The Women's Labour League which included Jessie Ferguson and Mrs Nixon among its members promoted the formation of housing associations in each ward of the city affiliated to the GWHA. GWHA was non-political but campaigned for subsidised housing and criticised profiteering by landlords and the lack of municipal housing provision due to speculative urban development. The GWHA were instrumental in the organisation of the Glasgow Rent Strike of 1915. and were described as a 'major pre-war organisational effort in support of the strikes'. As a result of the rent strikes the Rent Act of 1915 was passed.Eventually GWHA assisted the improvement of the post war Housing and Town Planning Act 1919 for municipal social housing.

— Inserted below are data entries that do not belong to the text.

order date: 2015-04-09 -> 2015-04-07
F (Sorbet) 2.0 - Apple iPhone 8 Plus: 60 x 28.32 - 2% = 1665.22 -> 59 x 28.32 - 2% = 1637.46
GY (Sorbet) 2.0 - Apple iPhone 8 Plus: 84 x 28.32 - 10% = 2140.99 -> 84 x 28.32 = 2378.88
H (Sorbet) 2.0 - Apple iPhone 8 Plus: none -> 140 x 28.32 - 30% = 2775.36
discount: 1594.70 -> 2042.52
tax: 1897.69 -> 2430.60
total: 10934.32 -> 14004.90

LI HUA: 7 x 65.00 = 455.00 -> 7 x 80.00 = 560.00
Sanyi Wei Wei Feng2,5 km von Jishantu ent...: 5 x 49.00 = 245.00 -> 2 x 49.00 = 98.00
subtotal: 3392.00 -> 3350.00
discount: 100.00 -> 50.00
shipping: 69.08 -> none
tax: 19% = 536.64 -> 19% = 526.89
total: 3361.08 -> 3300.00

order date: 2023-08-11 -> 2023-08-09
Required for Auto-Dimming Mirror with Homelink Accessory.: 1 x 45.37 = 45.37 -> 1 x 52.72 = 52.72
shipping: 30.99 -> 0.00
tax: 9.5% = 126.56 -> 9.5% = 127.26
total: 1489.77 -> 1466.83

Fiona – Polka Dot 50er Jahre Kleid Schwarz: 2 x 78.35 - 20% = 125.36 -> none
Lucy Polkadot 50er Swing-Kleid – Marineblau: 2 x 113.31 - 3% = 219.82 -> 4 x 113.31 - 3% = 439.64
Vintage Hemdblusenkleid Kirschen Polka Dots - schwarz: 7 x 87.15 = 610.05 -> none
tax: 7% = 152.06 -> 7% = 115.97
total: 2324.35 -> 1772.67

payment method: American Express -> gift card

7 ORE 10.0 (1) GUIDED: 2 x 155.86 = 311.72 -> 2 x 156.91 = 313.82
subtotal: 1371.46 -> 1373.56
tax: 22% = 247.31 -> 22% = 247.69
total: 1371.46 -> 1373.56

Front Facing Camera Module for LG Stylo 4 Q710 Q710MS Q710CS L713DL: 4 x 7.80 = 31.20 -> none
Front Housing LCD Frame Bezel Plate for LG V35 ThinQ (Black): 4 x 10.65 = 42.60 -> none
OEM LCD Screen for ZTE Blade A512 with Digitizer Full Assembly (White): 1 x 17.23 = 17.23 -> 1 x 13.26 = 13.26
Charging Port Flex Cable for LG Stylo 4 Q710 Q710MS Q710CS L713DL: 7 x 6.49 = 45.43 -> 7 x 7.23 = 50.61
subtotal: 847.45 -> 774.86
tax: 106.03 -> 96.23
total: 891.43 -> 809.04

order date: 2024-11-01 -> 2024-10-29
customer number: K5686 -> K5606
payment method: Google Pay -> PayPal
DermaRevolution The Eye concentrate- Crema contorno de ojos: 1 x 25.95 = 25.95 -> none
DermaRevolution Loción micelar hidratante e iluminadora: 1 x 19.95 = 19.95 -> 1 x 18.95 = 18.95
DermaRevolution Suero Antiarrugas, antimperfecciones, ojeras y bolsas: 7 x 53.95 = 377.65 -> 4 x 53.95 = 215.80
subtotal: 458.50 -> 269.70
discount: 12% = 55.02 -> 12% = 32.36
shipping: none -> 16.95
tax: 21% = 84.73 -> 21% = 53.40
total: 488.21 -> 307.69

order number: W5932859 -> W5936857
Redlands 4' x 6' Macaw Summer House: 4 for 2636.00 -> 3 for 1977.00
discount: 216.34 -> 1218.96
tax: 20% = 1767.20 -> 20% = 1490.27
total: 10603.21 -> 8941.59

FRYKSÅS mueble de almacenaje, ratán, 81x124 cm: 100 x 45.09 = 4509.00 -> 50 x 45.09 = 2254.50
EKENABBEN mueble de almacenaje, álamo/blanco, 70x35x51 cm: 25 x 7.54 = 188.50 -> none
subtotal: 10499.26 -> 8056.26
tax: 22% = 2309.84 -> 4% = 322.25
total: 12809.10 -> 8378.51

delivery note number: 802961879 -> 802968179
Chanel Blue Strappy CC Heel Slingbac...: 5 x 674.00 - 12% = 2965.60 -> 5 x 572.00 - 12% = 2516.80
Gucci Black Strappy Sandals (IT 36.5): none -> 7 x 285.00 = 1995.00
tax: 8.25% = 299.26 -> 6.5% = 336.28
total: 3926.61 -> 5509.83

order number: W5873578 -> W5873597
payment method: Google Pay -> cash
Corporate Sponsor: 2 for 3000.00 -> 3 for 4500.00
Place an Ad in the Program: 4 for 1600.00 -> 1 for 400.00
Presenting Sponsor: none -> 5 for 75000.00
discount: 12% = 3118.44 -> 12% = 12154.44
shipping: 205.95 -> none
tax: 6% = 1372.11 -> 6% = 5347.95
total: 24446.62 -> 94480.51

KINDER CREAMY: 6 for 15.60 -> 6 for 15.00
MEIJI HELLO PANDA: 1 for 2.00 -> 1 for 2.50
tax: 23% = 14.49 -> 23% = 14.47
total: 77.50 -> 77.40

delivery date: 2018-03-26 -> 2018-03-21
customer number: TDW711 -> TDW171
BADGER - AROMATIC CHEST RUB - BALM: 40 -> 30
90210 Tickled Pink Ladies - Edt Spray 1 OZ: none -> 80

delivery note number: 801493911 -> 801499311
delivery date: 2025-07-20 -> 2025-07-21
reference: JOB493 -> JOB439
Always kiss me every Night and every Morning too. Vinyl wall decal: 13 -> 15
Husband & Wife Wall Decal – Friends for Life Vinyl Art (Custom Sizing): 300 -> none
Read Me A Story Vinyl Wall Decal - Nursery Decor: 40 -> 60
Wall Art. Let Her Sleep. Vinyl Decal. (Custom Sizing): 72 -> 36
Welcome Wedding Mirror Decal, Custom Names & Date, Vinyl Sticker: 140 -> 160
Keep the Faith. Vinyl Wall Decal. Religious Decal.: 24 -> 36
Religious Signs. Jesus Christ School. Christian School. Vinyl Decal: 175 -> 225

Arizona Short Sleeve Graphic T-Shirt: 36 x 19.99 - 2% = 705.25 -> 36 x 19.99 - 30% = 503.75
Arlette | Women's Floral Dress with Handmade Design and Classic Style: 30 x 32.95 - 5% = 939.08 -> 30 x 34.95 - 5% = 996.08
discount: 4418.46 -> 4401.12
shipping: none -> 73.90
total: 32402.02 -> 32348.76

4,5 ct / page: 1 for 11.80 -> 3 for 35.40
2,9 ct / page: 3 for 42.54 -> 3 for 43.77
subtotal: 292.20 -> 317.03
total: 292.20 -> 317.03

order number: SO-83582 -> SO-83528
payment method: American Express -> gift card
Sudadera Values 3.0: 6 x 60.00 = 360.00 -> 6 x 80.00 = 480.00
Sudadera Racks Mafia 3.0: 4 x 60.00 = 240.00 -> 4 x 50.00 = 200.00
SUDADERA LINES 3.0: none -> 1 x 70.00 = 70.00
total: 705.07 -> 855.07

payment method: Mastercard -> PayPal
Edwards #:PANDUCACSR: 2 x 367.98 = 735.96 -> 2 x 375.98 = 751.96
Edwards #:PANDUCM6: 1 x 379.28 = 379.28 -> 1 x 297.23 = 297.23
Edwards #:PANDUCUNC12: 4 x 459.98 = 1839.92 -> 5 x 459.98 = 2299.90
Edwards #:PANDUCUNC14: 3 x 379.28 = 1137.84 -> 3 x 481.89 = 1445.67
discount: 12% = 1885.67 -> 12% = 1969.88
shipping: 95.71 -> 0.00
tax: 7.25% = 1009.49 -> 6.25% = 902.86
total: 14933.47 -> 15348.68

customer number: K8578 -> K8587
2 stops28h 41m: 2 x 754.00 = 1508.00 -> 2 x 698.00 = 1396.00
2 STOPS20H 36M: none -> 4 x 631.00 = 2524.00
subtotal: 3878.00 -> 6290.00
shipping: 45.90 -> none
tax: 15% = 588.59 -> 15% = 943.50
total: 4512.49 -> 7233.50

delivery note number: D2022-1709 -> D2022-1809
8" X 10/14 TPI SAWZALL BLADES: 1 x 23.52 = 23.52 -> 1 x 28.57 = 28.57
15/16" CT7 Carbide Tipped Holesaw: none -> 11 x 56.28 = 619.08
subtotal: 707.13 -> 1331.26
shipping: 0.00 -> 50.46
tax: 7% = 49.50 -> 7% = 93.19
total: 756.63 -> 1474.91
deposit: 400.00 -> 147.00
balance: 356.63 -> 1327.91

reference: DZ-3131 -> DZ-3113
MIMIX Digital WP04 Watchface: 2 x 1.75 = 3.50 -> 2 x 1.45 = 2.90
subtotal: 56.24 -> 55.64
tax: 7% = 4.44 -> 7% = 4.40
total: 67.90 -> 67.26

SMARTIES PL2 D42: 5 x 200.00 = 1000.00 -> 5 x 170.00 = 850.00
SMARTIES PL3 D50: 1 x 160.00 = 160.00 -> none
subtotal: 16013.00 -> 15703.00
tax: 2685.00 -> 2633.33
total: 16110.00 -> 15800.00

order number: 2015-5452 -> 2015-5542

== Housing issues and rent strike ==
The majority of housing in Glasgow was in private hands, and in tenements: buildings with multiple occupants, a common stair or 'close' and toilet, with no internal sanitary facilities. The industrial growth in shipbuilding and men called to the war effort, as well as a rapid population growth had so increased demands on housing that landlords could raise rents on their tenements' remaining residents. Women who were often the main occupiers in practice, were faced with a rent increase of up to 25% and would be forcibly evicted by bailiffs if they failed to pay. As a result of this rent increase, there was a popular backlash against the landlords and a rent strike was initiated. The GWHA led the Glasgow Rent Strike of 1915 and at its peak the rent strike involved around 20,000 people, with the Glasgow women's influence extending to other working-class communities in the UK.As a result of the rent strikes in Glasgow and elsewhere in Britain, the Rent Act of 1915 was passed.Mary Burns Laird was GWHA first President and chaired the first meeting on 16 February 1915 in Govan's Morris Hall. Other key figures in establishing GWHA include Mary Barbour, Agnes Dollan who was the association's Treasurer, Helen Crawfurd, and Jessie Ferguson. Members of the GWHA were responsible for "violent attacks" against House Factors (agents of landlords who collected rent) who were evicting families, and successfully gained support from factory workers to aid Mary Barbour and the GWHA in demanding a return of money from the Factor.
The GWHA had 3,000 members by the end of 1915. The members used banners during their protests, an example of which read:
Our Husbands Sons and Brothers are Fighting the Prussians of Germany.
We are fighting the Prussians of Partick.
Only Alternative: Municipal Housing.
Banner at the Great March in St. Enoch's Square, Glasgow 7th Oct, 1915.
The GWHA were actively involved in protests during the Red Clydeside. On 17 November 1915, a large protest march of women, and male shipbuilders and engineers went through Glasgow to the Glasgow Sherriff Court, which was where landlords were taking individual tenants to court to obtain eviction orders. In May 1917, the GWHA leaders spoke at a rally on Glasgow Green to an audience of over 70,000. One of the speakers, GWHA Treasurer Agnes Dollan was given a short prison sentence in 1917 for her actions in the rent strike. The GWHA methods were copied in cities all over the UK, for example Dundee, Aberdeen, Leeds, Bradford, Edmonton, Barrow, Workington, Coventry and Birmingham.
== Changes to town planning law ==
GWHA were eventually formally engaged directly with changing legislation through membership of the Secretary of State for Scotland's Scottish Women's Committee on House Planning during 1918. Thus GWHA contributed to the passing of the Housing and Town Planning Act of 1919, which mandated local governments to build housing for citizens and allocated the funds to do so.